### Work task
Scan the entries below for the word "须适用以下规定", then copy each line that holds it.

Recorded data:
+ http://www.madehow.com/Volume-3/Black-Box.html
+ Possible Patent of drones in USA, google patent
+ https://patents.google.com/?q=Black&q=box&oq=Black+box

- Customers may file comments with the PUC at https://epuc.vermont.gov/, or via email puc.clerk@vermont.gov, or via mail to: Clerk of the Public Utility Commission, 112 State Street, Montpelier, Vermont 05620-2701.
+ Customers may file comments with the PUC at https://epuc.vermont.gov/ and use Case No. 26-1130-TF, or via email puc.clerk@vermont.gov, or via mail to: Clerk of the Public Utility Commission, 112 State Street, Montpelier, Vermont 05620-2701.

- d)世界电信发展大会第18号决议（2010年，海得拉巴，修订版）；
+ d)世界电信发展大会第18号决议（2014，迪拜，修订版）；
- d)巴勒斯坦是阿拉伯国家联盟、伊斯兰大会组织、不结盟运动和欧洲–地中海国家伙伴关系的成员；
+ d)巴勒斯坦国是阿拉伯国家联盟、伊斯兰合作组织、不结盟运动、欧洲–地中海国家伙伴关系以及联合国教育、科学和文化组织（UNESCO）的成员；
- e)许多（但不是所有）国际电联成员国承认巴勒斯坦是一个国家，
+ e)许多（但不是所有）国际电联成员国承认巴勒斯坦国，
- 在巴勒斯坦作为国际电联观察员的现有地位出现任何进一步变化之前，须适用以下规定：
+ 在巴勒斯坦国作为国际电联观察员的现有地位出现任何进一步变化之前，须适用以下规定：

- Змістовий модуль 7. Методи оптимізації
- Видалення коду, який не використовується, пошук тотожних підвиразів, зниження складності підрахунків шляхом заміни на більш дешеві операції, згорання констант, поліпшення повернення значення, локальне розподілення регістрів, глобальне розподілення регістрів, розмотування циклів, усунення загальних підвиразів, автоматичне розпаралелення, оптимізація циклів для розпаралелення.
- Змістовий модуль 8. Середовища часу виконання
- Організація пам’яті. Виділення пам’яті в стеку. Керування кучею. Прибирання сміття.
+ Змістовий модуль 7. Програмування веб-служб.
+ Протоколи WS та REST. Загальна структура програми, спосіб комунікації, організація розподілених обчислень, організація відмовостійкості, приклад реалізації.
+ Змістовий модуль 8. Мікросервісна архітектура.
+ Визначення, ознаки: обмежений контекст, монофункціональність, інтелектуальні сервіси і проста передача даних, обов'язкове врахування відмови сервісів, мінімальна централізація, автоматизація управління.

### Result of this task
- 在巴勒斯坦作为国际电联观察员的现有地位出现任何进一步变化之前，须适用以下规定：
+ 在巴勒斯坦国作为国际电联观察员的现有地位出现任何进一步变化之前，须适用以下规定：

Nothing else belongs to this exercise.